As part of the Boost.SIMD effort, another library was developed, Boost.Dispatch, which relies heavily on overload resolution. Before submitting this library for review, however, I did some compile-time benchmarking, and it's not looking very good. I'm therefore asking the Boost community if 1) this is expected, 2) if there is a workaround to this problem and 3) if compilers should be made to deal with this better. Boost.Dispatch essentially overloads a single free function, with, as arguments, a tag identifying the function followed by tags identifying properties/categories of the arguments (in an attempt to make a transparent tag dispatching system). The scripts from the link below [1] (the shell script is POSIX/GCC-only but should be easily adaptable) performs two tests: - Resolving a call with 1,000 function tags, overloaded 10 times each, everything implemented by overloading the same function as described above, - Resolving a call with 1,000 function tags, overloaded 10 times each, but with each function tag using a different functon.

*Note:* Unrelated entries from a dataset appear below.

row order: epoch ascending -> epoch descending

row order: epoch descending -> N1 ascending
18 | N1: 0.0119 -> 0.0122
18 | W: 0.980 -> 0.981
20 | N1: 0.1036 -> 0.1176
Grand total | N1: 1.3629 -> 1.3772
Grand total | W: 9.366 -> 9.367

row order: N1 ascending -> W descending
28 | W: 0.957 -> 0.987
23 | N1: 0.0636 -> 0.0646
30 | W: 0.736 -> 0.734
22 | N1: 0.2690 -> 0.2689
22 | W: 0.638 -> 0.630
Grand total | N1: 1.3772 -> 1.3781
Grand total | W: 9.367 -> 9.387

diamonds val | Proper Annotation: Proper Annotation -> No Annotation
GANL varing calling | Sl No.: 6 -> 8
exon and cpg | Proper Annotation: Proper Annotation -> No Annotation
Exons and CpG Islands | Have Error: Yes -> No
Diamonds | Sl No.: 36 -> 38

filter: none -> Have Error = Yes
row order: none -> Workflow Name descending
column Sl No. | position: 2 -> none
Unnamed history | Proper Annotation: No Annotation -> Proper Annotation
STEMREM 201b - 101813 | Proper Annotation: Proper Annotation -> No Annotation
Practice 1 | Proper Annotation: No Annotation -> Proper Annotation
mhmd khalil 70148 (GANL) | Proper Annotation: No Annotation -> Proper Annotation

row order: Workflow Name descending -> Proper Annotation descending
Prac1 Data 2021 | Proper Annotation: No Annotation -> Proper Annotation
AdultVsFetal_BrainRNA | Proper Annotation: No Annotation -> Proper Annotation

It takes 30s in the first case, 160ms in the second one. Unfortunately, the second solution is very restrictive and doesn't play very nice with generic programming. C++ apparently lacks a mechanism to define overloadable free functions with template parameters in their name. Back to the benchmark, making the number of functions vary show an apparent exponential increase in compile time. It's reasonably fast for 100 functions, but not at all for 1,000. On the other hand, changing the depth of the inheritance tree used for the category tags doesn't seem to affect it much. Any suggestions? [1] http://dl.dropbox.com/u/26902324/dispatching_bench.tar.gz

On 21/09/11 19:20, Mathias Gaunard wrote:
As part of the Boost.SIMD effort, another library was developed, Boost.Dispatch, which relies heavily on overload resolution.
Before submitting this library for review, however, I did some compile-time benchmarking, and it's not looking very good. I'm therefore asking the Boost community if 1) this is expected, 2) if there is a workaround to this problem and 3) if compilers should be made to deal with this better.
Boost.Dispatch essentially overloads a single free function, with, as arguments, a tag identifying the function followed by tags identifying properties/categories of the arguments (in an attempt to make a transparent tag dispatching system).
The scripts from the link below [1] (the shell script is POSIX/GCC-only but should be easily adaptable) performs two tests:
- Resolving a call with 1,000 function tags, overloaded 10 times each, everything implemented by overloading the same function as described above, - Resolving a call with 1,000 function tags, overloaded 10 times each, but with each function tag using a different functon.
It takes 30s in the first case, 160ms in the second one.
clang's a bit faster than g++ here, but not much; I suspect a newer g++ would match it: $ time clang++ -fsyntax-only test.cpp real 0m30.909s user 0m29.974s sys 0m0.088s $ time g++ -fsyntax-only test.cpp real 0m53.748s user 0m53.017s sys 0m0.140s $ clang++ --version clang version 3.0 (trunk 134846) Target: x86_64-unknown-linux-gnu Thread model: posix $ g++ --version g++ (Gentoo 4.4.5 p1.0, pie-0.4.5) 4.4.5 Copyright (C) 2010 Free Software Foundation, Inc. This is free software; see the source for copying conditions. There is NO warranty; not even for MERCHANTABILITY or FITNESS FOR A PARTICULAR PURPOSE.
Unfortunately, the second solution is very restrictive and doesn't play very nice with generic programming.
C++ apparently lacks a mechanism to define overloadable free functions with template parameters in their name.
I'm not really sure what your constraints are, but here are a couple of ideas (not benchmarked): What about using functors; so the call would be something like dispatching<f0_>()(h49_<int>(), h49_<int>(), h49_<int>(), h49_<int>(), h49_<int>()); with the f parameter choosing a template specialization, and then the other parameters picking an overload of operator() ion it? Or, if you must use functions, you could have two layers. The 'outer' layer would be called as in your test.cpp: dispatching(f0_(), h49_<int>(), h49_<int>(), h49_<int>(), h49_<int>(), h49_<int>()); and would be overloaded only on the first argument, forwarding the rest to one of a number of 'inner' functions (one for each f). So, one such overload would be: template<typename... A> void dispatching(f0_, A... a) { dispatching_f0_(a...) } (adapt in the obvious way to get a C++03 version) John Bytheway

On 22/09/2011 00:42, John Bytheway wrote:
What about using functors; so the call would be something like
dispatching<f0_>()(h49_<int>(), h49_<int>(), h49_<int>(), h49_<int>(), h49_<int>());
with the f parameter choosing a template specialization, and then the other parameters picking an overload of operator() ion it?
The problem is that you cannot overload dispatching<f0_>::operator() once the class has been defined.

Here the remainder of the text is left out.